18-22 May 2026
NRF-iThemba LABS, Old Faure Road, Cape Town
Africa/Johannesburg timezone

Measurement of angular correlations in gamma-gamma cascades using coincidence detection and Monte Carlo simulation

Not scheduled
20m
Auditorium (NRF-iThemba LABS, Old Faure Road, Cape Town)

Auditorium

NRF-iThemba LABS, Old Faure Road, Cape Town

NRF-iThemba LABS Old Faure Road Cape Town GPS Co-ordinates 34.025°S 18.716°E
Oral Nuclear Experimental Techniques and Data Analysis

Speaker

Mikayla Chaplin

Description

Coincidence counting techniques are widely used to determine correlated γ-ray emissions from nuclear decays. Measured singles and coincidence rates share common factors - i.e. absolute efficiency - that can be divided out in analysis. However, standard formulations often assume perfect isotropic correlation between emitted quanta, neglecting possible decay chain losses, and ignore angular correlations.

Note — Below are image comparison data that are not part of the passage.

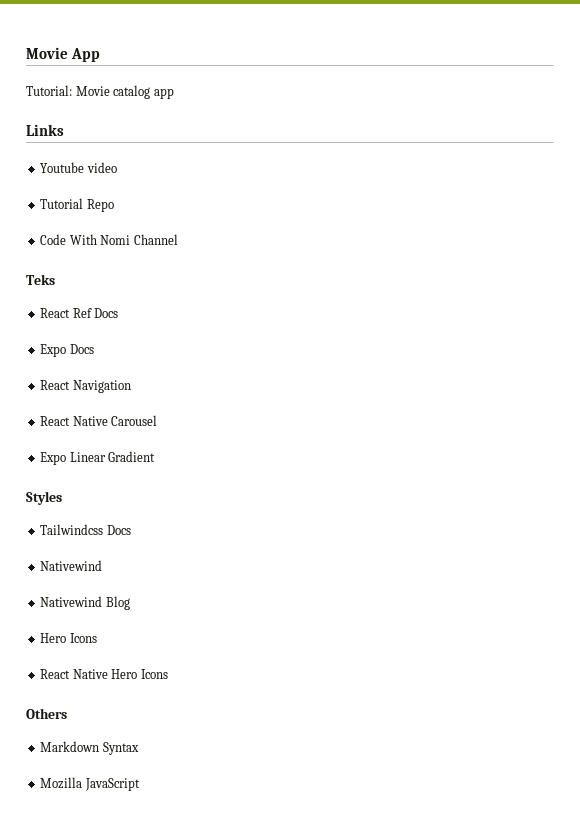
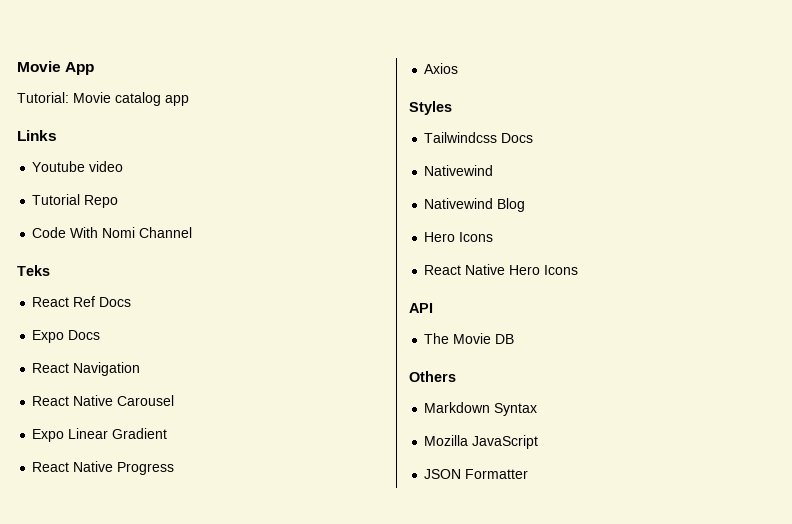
+ React Native Progress
+ Axios
+ API
+ The Movie DB
+ JSON Formatter

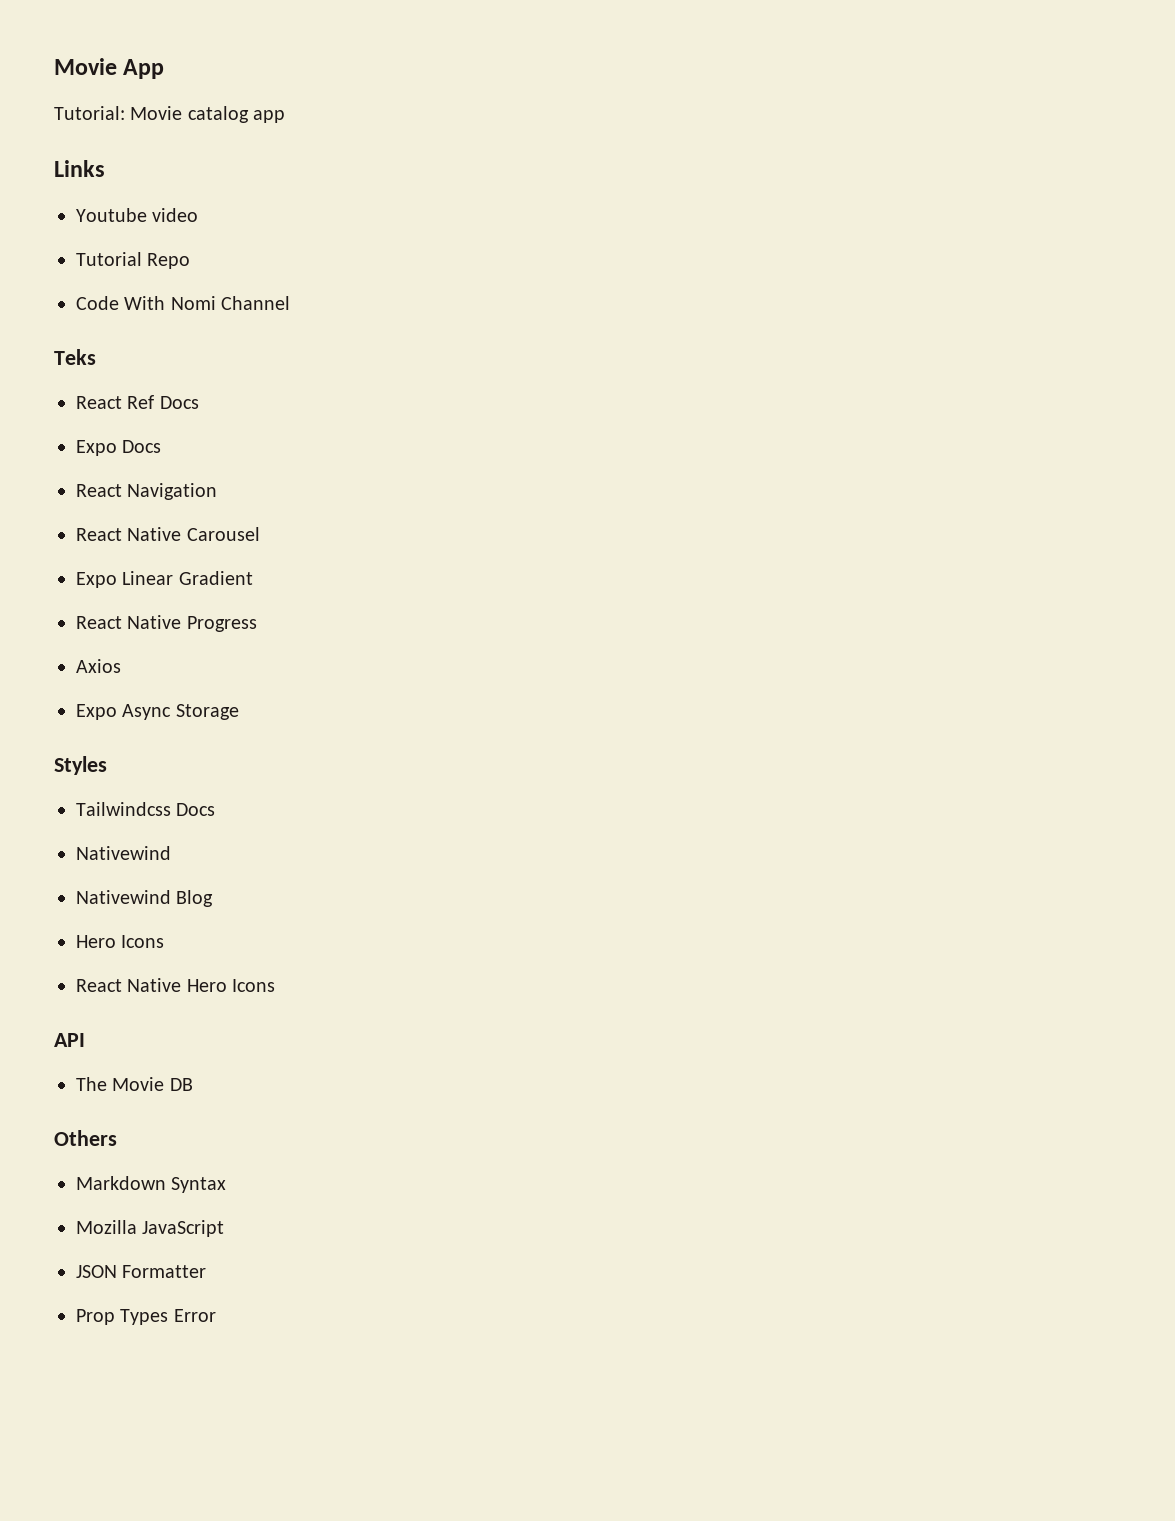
+ Expo Async Storage
+ Prop Types Error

In this work, we use coincidence-based absolute activity measurements to show that the angular correlation function, W (θ), modulates the detection probability of cascade pairs. Using 60Co and 22Na as benchmark sources with differing cascade and correlation properties, we demonstrate that the true coincidence rate reflects detector efficiencies and angular correlations, which can be extracted from the observed measurands.
A custom FLUKA Monte Carlo source routine was developed to implement angular distributions in γ − γ correlations to support these observations. A Python proof-of-concept generated the normalised cumulative distribution functions of W (θ), which were incorporated into FLUKA for multi-detector simulations. The Monte Carlo results successfully reproduce the experimentally observed angular modulation, confirming that coincidence counting combined with a tailored simulation framework can probe angular correlations.
Our approach forms the groundwork for future studies of more complex decay schemes with non-trivial cascade probabilities and for developing multi-detector techniques for angular-correlation metrology.